Netflix reports the money is rolling in — and so are advertisements for Canadian subscribers

Netflix told investors it has added millions of new customers and has lots of room to grow its revenue — with part of that growth coming from the planned elimination of the cheapest, ad-free plan available to Canadians.

According to fourth quarter results, released late Tuesday afternoon, Netflix is planning to “retire” what it refers to as its Basic plan in Canada and the United Kingdom starting in April 2024.

The Basic, zero-ad plan cost $9.99 per month, a price that existing customers of that plan could continue to pay as long as they did not change their account.

New subscribers, as well as existing Netflix subscribers who wanted to switch plans, have been unable to choose that plan since June 2023.

Netflix would not confirm the exact date that existing customers will be cut off. It referred CBC News to a letter published for investors as part of the company’s quarterly results, which says the action will start during its second quarter.

Back in June 2023 when Netflix announced it was cutting off the cheapest ad-free plan to new clients, the company told The Canadian Press that existing customers would eventually be cut off from the Basic plan.

Those subscribers will choose between a cheaper, $5.99 per month plan that includes advertisements, or one of its an advertisement-free plans, which start at $16.49 monthly.

Revenue is up. So are advertisements

News about the plan’s demise came as part of the company’s year-end announcement that its revenue in the last three months of 2023 was up by 12 per cent compared to the year before.

Investors were also told that plans featuring advertisements now account for 40 per cent of all Netflix sign-ups in markets that offer the advertisement-included plans. The company also said it plans to improve how it targets ads to viewers.

These investor announcements come as competitor Amazon Prime Video is set to roll out mandatory advertisements on its streaming platform.
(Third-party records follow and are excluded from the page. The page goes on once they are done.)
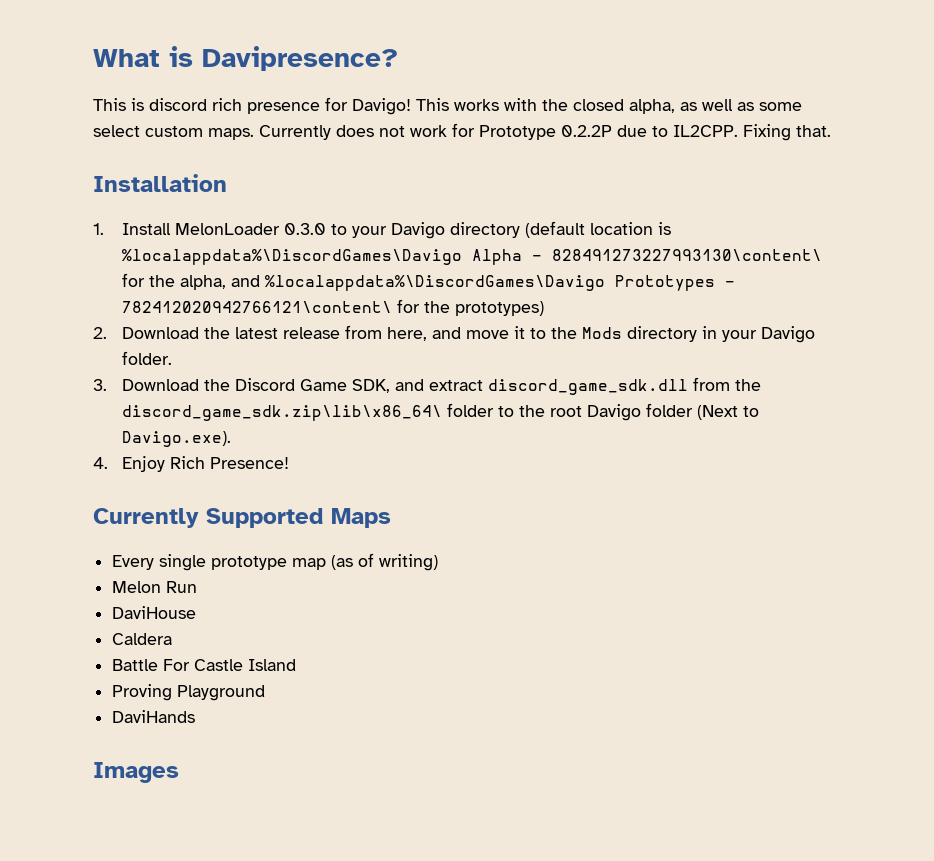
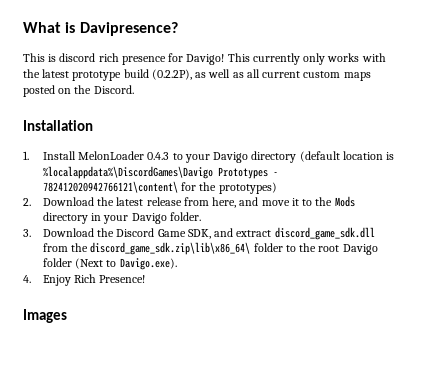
- This works with the closed alpha, as well as some select custom maps. Currently does not work for Prototype 0.2.2P due to IL2CPP. Fixing that.
+ This currently only works with the latest prototype build (0.2.2P), as well as all current custom maps posted on the Discord.
- 1. Install MelonLoader 0.3.0 to your Davigo directory (default location is %localappdata%\DiscordGames\Davigo Alpha - 828491273227993130\content\ for the alpha, and %localappdata%\DiscordGames\Davigo Prototypes - 782412020942766121\content\ for the prototypes)
+ 1. Install MelonLoader 0.4.3 to your Davigo directory (default location is %localappdata%\DiscordGames\Davigo Prototypes - 782412020942766121\content\ for the prototypes)
- Currently Supported Maps
- Every single prototype map (as of writing)
- Melon Run
- DaviHouse
- Caldera
- Battle For Castle Island
- Proving Playground
- DaviHands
Canadian viewers will have to pay an extra $2.99 per month if they want to opt out of ads on that service.

Investors seem to like what they see

Netflix’s stock price rose on Wednesday as its subscriber growth appeared to cement investor confidence the firm has won the streaming wars with its crackdowns on password-sharing and a strong content slate.

The company said on Tuesday that 13.1 million people signed up for its service in the fourth quarter, marking its best growth since the start of the pandemic and handily beating estimates of 8.97 million subscribers.

“Netflix has already won the streaming wars and this type of strong result … especially relative to its streaming peers, is what winning looks like,” said Pivotal Research Group analyst Jeffrey Wlodarczak, who raised his estimated target for Netflix’s stock price.

WATCH | Consumers warned to get used to paying more for streaming:

Streamers warned to get used to paying more

Streaming industry watchers warn that the days of low streaming bills are over as more services, like Netflix and Disney+, make moves to increase profitability.

The company’s stock commands a premium relative to rivals, and some analysts believe the higher valuation could be justified as the ongoing push for profitability at other streaming firms will force them to license more titles to Netflix, which may help Netflix drive up subscriber growth and average revenue per user.

The firm highlighted strong demand for licensed titles such as Young Sheldon in its earnings call on Tuesday. Its slate of shows in the fourth quarter also included the final season of the The Crown and David Fincher’s film The Killer

The company plans to spend as much as $17 billion US on content this year, after last year’s dual Hollywood strikes by actors and writers disrupted some productions.

Netflix is also ramping up its bets on live programming and unveiled a more than $5 billion US rights deal on Tuesday to bring World Wrestling Entertainment’s Raw and some other programming exclusively to its service in January 2025.